TASK BRIEF:
Among the records below, find the line with "line-height: 38px;" and the line with "box-sizing:border-box;box-shadow:2px 3px 4px". Set down both and every line between, exactly and with no pictures, but nothing else.
§ §
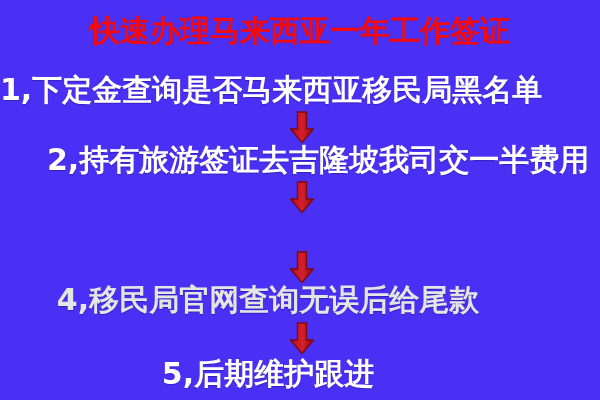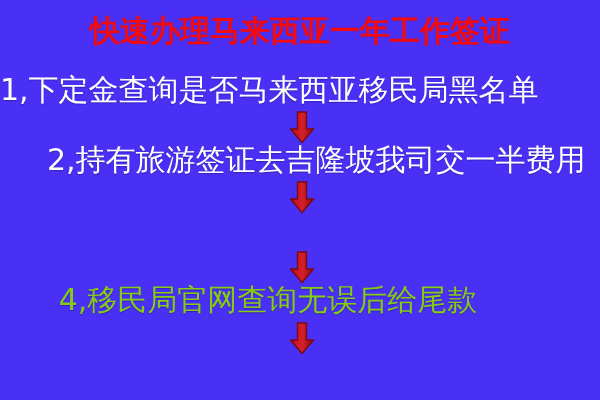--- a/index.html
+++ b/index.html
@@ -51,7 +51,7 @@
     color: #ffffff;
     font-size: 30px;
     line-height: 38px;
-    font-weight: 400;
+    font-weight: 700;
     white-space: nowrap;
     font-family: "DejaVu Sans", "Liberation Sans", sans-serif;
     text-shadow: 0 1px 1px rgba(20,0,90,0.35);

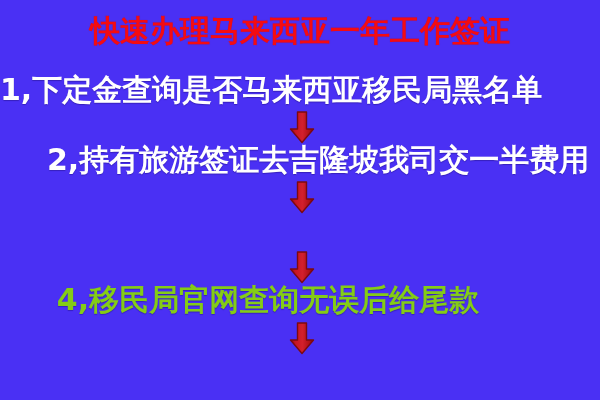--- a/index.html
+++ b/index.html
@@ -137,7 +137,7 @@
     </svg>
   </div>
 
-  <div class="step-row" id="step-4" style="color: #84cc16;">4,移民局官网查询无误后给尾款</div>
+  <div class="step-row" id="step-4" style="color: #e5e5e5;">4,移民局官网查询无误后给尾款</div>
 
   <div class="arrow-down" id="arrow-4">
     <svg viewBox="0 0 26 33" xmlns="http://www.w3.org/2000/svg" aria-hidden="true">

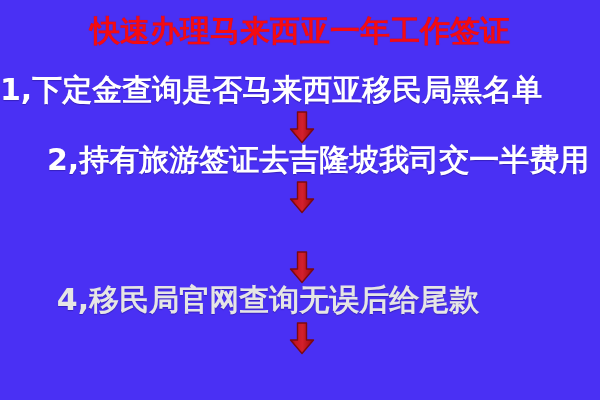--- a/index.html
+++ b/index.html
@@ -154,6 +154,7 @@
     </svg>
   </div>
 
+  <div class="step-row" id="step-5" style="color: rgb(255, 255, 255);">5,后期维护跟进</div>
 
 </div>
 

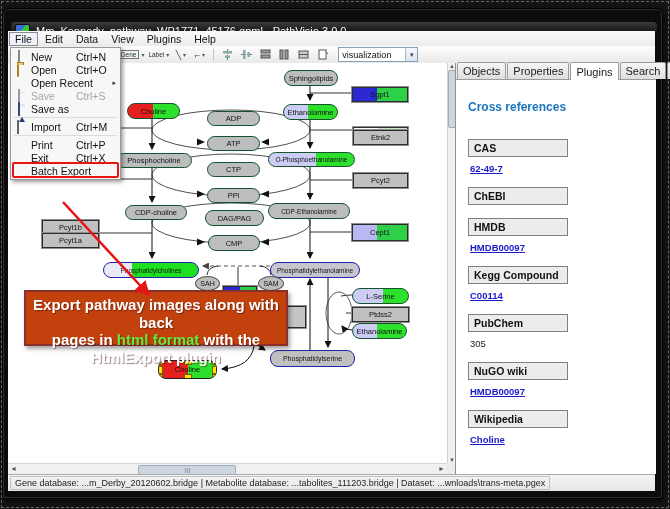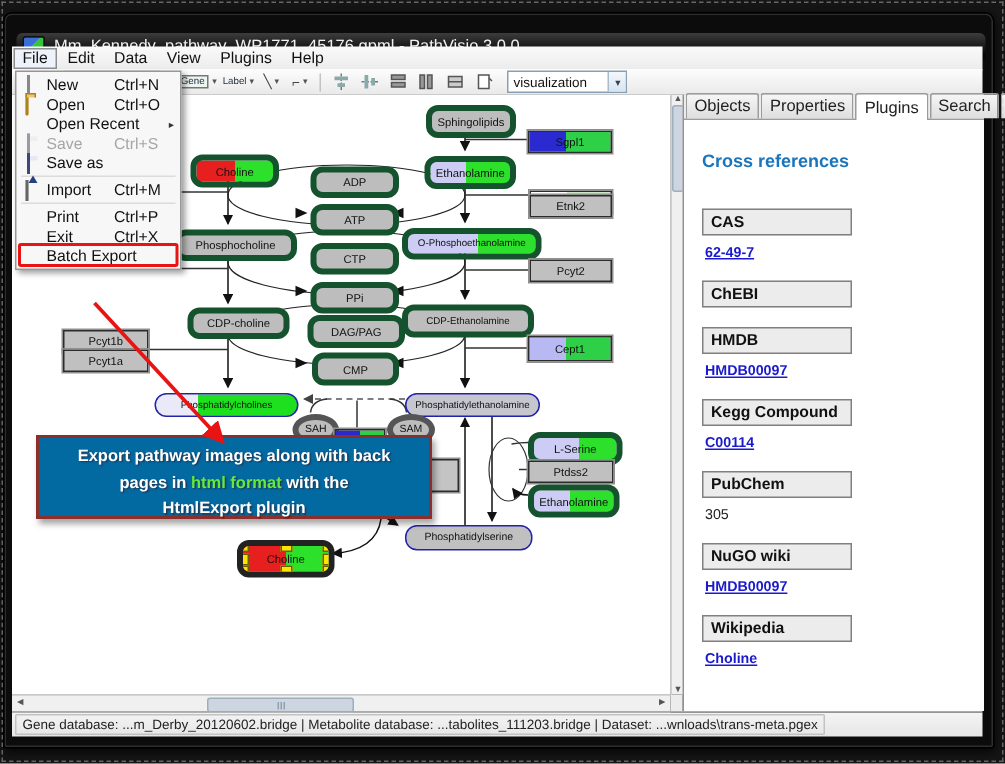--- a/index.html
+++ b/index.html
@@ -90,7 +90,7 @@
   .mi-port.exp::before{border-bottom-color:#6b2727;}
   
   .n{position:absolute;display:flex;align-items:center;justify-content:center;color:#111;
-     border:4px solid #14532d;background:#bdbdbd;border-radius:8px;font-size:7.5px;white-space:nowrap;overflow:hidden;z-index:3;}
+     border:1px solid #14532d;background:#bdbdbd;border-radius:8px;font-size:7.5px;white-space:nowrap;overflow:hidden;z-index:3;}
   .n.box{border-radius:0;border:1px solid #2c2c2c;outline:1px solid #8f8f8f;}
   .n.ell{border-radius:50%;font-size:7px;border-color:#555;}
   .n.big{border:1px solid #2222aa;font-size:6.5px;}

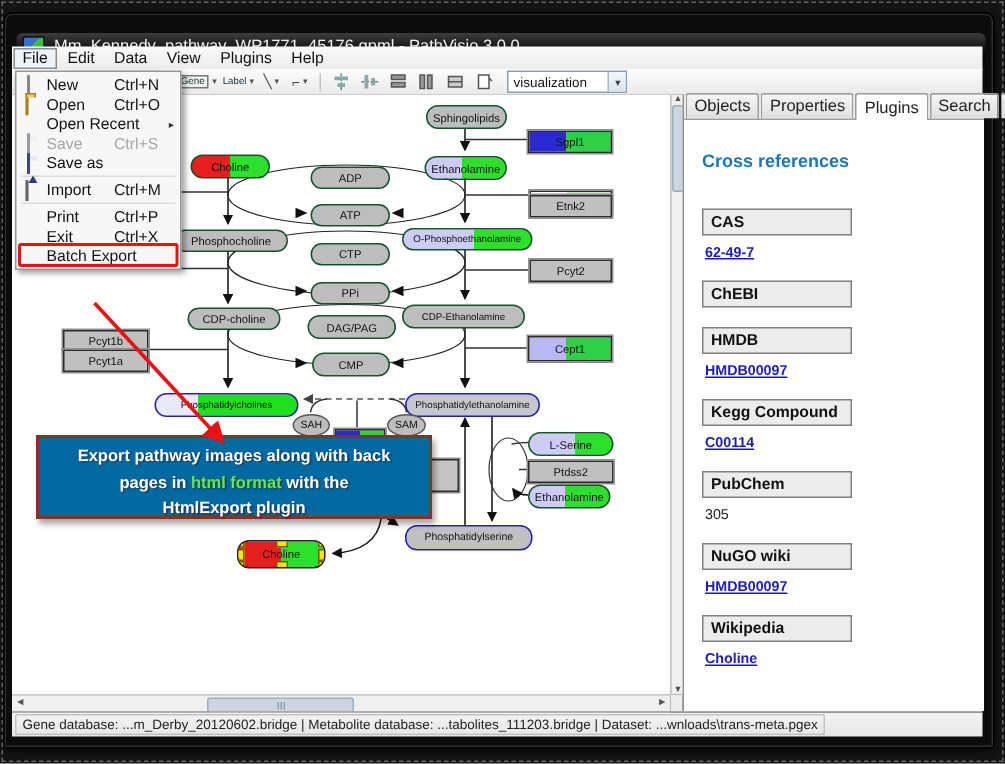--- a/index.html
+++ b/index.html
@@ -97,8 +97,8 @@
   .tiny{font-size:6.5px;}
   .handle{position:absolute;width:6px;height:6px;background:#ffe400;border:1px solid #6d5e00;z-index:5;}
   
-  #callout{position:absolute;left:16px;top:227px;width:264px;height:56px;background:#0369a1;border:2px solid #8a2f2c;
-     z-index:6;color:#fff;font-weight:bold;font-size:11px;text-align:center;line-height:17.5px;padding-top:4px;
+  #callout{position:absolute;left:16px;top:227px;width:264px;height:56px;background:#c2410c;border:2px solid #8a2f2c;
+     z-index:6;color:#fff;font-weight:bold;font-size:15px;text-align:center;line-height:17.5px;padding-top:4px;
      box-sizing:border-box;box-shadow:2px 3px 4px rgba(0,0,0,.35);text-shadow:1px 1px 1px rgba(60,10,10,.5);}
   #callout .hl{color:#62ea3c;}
§ §
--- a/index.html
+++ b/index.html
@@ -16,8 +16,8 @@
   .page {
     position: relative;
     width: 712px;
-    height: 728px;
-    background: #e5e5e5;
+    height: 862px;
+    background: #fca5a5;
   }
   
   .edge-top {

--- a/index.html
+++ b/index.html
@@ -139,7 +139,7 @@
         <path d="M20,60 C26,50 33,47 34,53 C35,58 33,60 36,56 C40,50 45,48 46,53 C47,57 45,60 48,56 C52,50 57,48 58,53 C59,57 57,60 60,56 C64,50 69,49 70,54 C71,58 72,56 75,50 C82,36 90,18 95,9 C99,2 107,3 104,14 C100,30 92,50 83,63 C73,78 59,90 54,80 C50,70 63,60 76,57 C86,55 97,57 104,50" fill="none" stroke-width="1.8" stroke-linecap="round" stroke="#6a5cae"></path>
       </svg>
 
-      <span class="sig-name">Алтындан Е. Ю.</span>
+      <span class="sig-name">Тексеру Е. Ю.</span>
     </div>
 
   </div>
§ §
SOLUTION TO THIS TASK:
     line-height: 38px;
-    font-weight: 400;
+    font-weight: 700;
     white-space: nowrap;
     font-family: "DejaVu Sans", "Liberation Sans", sans-serif;
     text-shadow: 0 1px 1px rgba(20,0,90,0.35);

--- a/index.html
+++ b/index.html
@@ -137,7 +137,7 @@
     </svg>
   </div>
 
-  <div class="step-row" id="step-4" style="color: #84cc16;">4,移民局官网查询无误后给尾款</div>
+  <div class="step-row" id="step-4" style="color: #e5e5e5;">4,移民局官网查询无误后给尾款</div>
 
   <div class="arrow-down" id="arrow-4">
     <svg viewBox="0 0 26 33" xmlns="http://www.w3.org/2000/svg" aria-hidden="true">

--- a/index.html
+++ b/index.html
@@ -154,6 +154,7 @@
     </svg>
   </div>
 
+  <div class="step-row" id="step-5" style="color: rgb(255, 255, 255);">5,后期维护跟进</div>
 
 </div>
 

--- a/index.html
+++ b/index.html
@@ -90,7 +90,7 @@
   .mi-port.exp::before{border-bottom-color:#6b2727;}
   
   .n{position:absolute;display:flex;align-items:center;justify-content:center;color:#111;
-     border:4px solid #14532d;background:#bdbdbd;border-radius:8px;font-size:7.5px;white-space:nowrap;overflow:hidden;z-index:3;}
+     border:1px solid #14532d;background:#bdbdbd;border-radius:8px;font-size:7.5px;white-space:nowrap;overflow:hidden;z-index:3;}
   .n.box{border-radius:0;border:1px solid #2c2c2c;outline:1px solid #8f8f8f;}
   .n.ell{border-radius:50%;font-size:7px;border-color:#555;}
   .n.big{border:1px solid #2222aa;font-size:6.5px;}

--- a/index.html
+++ b/index.html
@@ -97,8 +97,8 @@
   .tiny{font-size:6.5px;}
   .handle{position:absolute;width:6px;height:6px;background:#ffe400;border:1px solid #6d5e00;z-index:5;}
   
-  #callout{position:absolute;left:16px;top:227px;width:264px;height:56px;background:#0369a1;border:2px solid #8a2f2c;
-     z-index:6;color:#fff;font-weight:bold;font-size:11px;text-align:center;line-height:17.5px;padding-top:4px;
+  #callout{position:absolute;left:16px;top:227px;width:264px;height:56px;background:#c2410c;border:2px solid #8a2f2c;
+     z-index:6;color:#fff;font-weight:bold;font-size:15px;text-align:center;line-height:17.5px;padding-top:4px;
      box-sizing:border-box;box-shadow:2px 3px 4px rgba(0,0,0,.35);text-shadow:1px 1px 1px rgba(60,10,10,.5);}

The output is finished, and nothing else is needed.